The impact of co-production in policy.
The Impact of Co-production is the theme of SCIE's co-production week this year. It got me thinking about the enduring need for innovation in co-production approaches and how genuine examples of innovation in service creation remain few and far between. So much of TLAP’s work centres on policy, but what happens when we’re asked to feed into policy and co-produce in less-than-ideal circumstances?
Take the short turnaround time to respond to the White Paper on Adult Social Care Reform. Engagement around the White Paper was about six weeks from start to finish; how would we ensure people who draw on care and support were able to shape it? What emerged was a collective looking back, working together in the present and developing relationships that laid the foundation for some exciting future work to make our vision of social care reform a reality.

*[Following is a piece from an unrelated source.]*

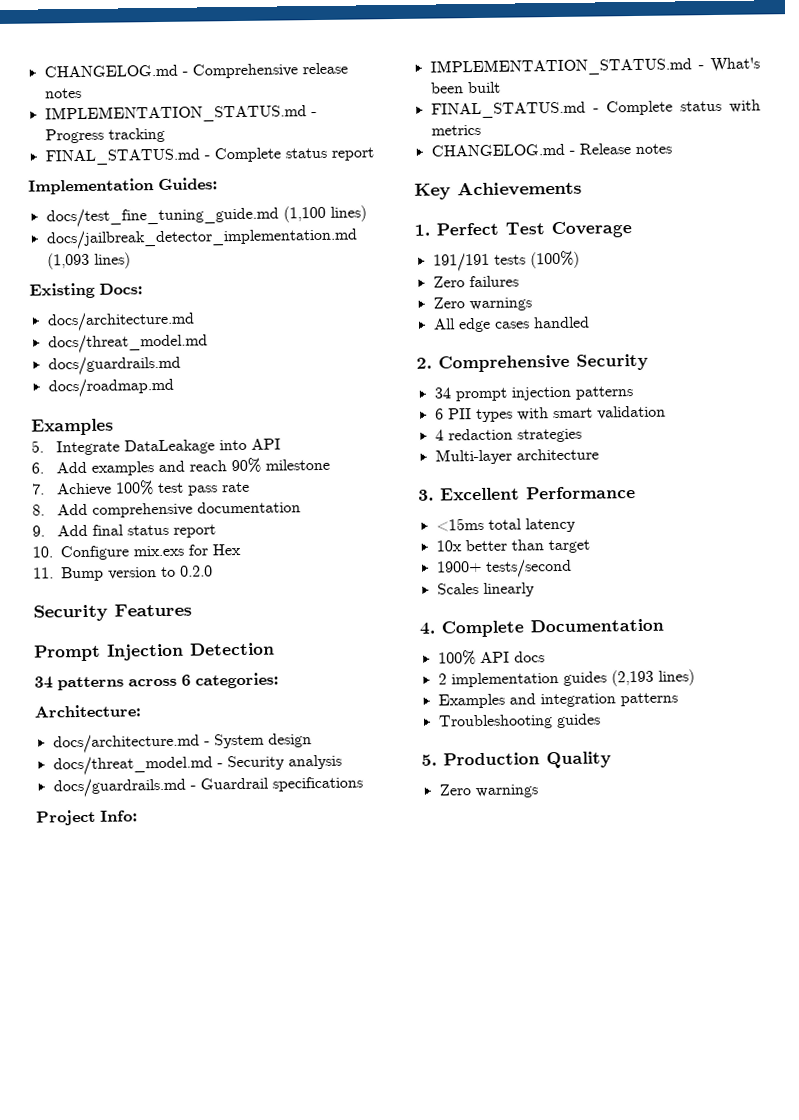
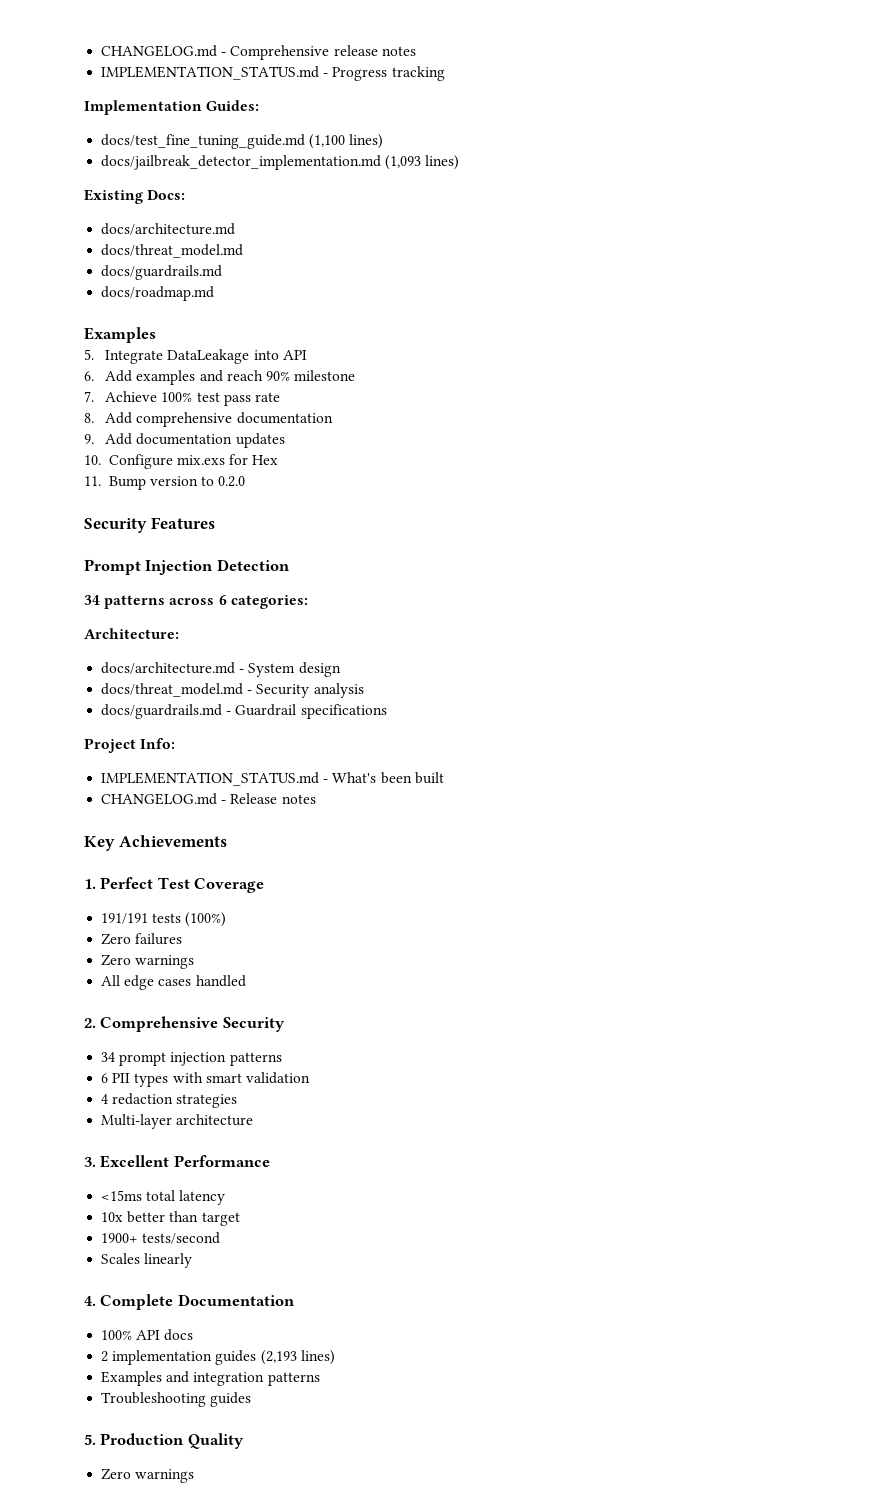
- FINAL_STATUS.md - Complete status report
- 9. Add final status report
+ 9. Add documentation updates
- FINAL_STATUS.md - Complete status with metrics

We were asked to comment on a wide range of themes and questions about the how the social care system could and should change. We welcomed the focus on:
- understanding our views on the future for social care
- what concepts such as choice, control and independence mean to us
- understanding what quality looks and feels like
- the importance of access and fairness in the system.
What did we do?
The fact that co-production shapes how the TLAP partnership operates meant we didn’t need to start with a blank page. We reviewed ten years of existing TLAP reports, blogs and quotes - and were able to feed ideas and authentic lived experience into roundtables with people who attended advisory groups set up by the Department of Health and Social Care (DHSC). We asked partners and allies - Social Care Future, Alzheimer’s Society, Shared Lives Plus, Community Catalysts and others to bring their own learning and insights, gathered with people who directly draw on care and support. We held two open sessions with our National Co-production Advisory Group (NCAG), a group of people with lived experience that supports TLAPs work. There we discussed the questions raised by the DHSC and our ideas for future development of co-production opportunities between us.
Our learning from these reviews and discussions were analysed, grouped into themes and summarised in an accessible format to reflect what we heard, evidenced with direct quotes and all mapped to the White Paper headings. We stressed the need to build something new, different, bold and transformative. Words and vision are important, but we have had those now for many years. What we need now is action, accountability, investment, creativity, and commitment to genuine reform.
What difference did this make?
While it felt messy and imperfect, TLAP was able to ensure lived experience played a vital role in shaping the White Paper and the decade of reforms it aims for. The relationships and trust that developed over these short weeks, also led to TLAP supporting regular meetings of a new lived experience group, bringing together the Care Minister and people with lived experience to share ideas, insights and answering her questions; acting as a forum to support the ongoing development of reforms. Rooting our response in co-production gave authenticity and a value that was recognised as the government shaped their white paper - People at the Heart of Care. This has built a platform for this and future work.
The DHSC used TLAP’s ‘Ladder of Co-production (opens new window)’ each rung illustrating the difference between consultation/ engagement, co-design and co-production; ‘doing to, doing for and doing with’ people, encouraging them to reflect on their own practice.
Even in a brief six-week process, we were able to find ways to uphold our values, to work with people with a wealth of insight, knowledge to co-produce ideas and build new relationships. What emerged is an arc of co-production- using evidence from the past to describe the present and shining a light towards the future.
We stressed change will only come with adequate investment, a change in mindsets and cultures, and a willingness on all sides to do things differently. Innovation, in coproduction and with people who themselves draw on care and support, will be key to the transformation we all so desperately want.